Oddly enough, one of the first things I found there was a link to a Kazuo Ishiguro interview or article. Seemed he had a new book coming out. I couldn't hold my old grudge against him--I mean, it wasn't his fault his book fell into the hands of some idiot kid who was looking for something in a book of his he'd never set out to do. And yet, a little reading on my part later, finding out that there were other people who saw The Unconsoled as a sort of low-point (or at least as a faltering step) in his oeuvre was...well, consoling is probably too easy a word, but there you have it.
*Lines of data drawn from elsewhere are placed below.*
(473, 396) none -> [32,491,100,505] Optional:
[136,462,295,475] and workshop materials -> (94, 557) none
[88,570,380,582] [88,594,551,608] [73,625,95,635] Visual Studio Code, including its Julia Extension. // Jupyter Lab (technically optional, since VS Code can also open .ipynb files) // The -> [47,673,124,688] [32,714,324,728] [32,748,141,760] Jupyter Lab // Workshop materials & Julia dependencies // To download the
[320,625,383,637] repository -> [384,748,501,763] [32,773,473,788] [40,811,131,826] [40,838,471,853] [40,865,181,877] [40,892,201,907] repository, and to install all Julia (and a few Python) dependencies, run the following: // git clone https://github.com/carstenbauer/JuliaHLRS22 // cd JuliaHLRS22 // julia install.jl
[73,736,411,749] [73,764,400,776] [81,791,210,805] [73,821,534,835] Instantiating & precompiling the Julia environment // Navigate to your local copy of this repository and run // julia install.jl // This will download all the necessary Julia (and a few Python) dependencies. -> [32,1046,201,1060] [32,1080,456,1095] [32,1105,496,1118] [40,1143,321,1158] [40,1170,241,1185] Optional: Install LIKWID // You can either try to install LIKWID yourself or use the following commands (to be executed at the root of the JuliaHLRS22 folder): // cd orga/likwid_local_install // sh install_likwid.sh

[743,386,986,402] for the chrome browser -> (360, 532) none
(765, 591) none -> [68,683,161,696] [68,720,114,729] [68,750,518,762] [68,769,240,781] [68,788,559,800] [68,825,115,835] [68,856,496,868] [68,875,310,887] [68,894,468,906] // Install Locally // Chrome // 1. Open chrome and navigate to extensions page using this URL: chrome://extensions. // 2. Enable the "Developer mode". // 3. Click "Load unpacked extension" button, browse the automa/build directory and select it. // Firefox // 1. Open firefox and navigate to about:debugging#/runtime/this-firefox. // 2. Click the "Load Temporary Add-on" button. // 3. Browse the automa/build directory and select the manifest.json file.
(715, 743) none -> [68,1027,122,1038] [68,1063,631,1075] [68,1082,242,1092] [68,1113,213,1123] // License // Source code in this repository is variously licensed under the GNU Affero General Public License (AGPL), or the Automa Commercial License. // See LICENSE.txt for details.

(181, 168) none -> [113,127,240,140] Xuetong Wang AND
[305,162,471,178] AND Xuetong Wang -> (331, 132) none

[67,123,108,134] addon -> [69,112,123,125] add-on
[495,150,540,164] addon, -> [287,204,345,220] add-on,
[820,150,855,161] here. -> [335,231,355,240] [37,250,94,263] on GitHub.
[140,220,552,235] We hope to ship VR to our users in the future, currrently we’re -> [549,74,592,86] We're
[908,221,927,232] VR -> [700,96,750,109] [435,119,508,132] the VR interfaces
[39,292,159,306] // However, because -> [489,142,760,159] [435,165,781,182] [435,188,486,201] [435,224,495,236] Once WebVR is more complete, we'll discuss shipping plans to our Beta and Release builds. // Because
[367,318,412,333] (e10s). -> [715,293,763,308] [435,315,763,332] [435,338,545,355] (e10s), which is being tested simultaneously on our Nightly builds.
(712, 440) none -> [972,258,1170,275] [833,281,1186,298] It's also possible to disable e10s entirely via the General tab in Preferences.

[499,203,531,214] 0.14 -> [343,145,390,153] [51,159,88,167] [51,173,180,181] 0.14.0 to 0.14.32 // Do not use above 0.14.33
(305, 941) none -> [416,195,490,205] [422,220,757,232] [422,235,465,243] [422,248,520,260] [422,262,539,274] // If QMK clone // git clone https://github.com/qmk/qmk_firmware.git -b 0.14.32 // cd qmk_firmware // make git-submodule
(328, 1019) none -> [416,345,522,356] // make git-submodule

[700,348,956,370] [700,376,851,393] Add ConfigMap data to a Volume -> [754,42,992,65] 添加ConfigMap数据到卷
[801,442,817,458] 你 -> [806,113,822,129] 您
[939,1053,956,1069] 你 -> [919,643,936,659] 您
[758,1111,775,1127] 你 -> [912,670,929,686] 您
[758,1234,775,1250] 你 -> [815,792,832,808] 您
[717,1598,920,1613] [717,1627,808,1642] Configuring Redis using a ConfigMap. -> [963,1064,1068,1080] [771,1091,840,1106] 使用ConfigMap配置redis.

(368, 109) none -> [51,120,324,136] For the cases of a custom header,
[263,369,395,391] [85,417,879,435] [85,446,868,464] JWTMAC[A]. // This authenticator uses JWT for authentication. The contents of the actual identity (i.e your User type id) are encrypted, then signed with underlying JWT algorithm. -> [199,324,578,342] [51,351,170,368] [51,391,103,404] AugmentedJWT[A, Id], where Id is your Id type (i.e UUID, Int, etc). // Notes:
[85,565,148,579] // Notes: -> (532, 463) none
Besides, he did write The Remains of the Day, which was, it seemed, a very important book. And he had this new book coming out, apparently. But mostly me reading about where he was, who he was, what he wrote, it felt a little bit like checking in on an old friend. One you were never close to, but you did have that bonding experience once, a long time ago. So what if it involved cussing and eyestrain.
It took me reading a few more reviews of his new novel, Never Let Me Go, for a few things to set in. One--this promised to be a very strange book. Two--this was a book that, despite the old times, I had to read.
So now here I am, feeling like I've re-lived the last nine years in miniature. I forced myself through a book I didn't much care for (A Changed Man--though I don't think I'd have described my experience with The Unconsoled, at the time, so tamely as one "I didn't much care for"). I dropped the next book I picked up about halfway through because my eyes kept drifting off the page and finding more interesting things to look at in the carpet. My hair's probably grown a little bit in that time. My car almost exploded, and that made me kind of freak out for a few days. Then everything turned out fine. And now I sit, ten years/a few weeks later, and I'm back where I started.
Except, not quite.
This time, I'm loving every word of this book.
And that's where I'll cut myself off until I finish the book--laws of averages and bodies in motion staying in motion not withstanding, the whole thing could go to hell before the time's up. I don't feel it's going to though. But I'll stop here before I have to start knocking on wood with every sentence.
All that said, and if you've stuck with me this far, I've got a warning to offer up. Never Let Me Go hinges on a twist. Though not so much a twist as a slowly revealed fact. You could sum up the fact of this book in one sentence. To reduce this book to that sentence is to rob it of its ... I don't want to reduce this book.
So I'll offer up this word of advice. If, you, patient TD&OC reader, are somehow turned on to this book by this post and my (hopefully soon to come) follow-up alone--if, say, you haven't read any reviews of the book yet, and you think you might like to pick the book up, give it a shot, see what my buzz is about--then, please, don't read any reviews. Because the reviews are happy to spoil the fact of the book for you. And while my enjoyment of the book hasn't been reduced by that foreknowledge, as far as I can tell, I can only guess what certain facts of the book would do to a reader who doesn't see them coming. I suspect there would be surprise, and shock, and sadness, and confusion; I suspect in the end, you who reads the book and likes it, and me who reads the book and likes it, we'll still end up at about the same place. But there's something to not knowing where the journey will take you that, well, that's not something I'm ready to take from you.
Spoiling the book a little bit was necessary for me to take an interest in it; if, all things holding up for the last half of course, I can spark your interest in it without spoiling the book a bit, I'd be a happy book pusher.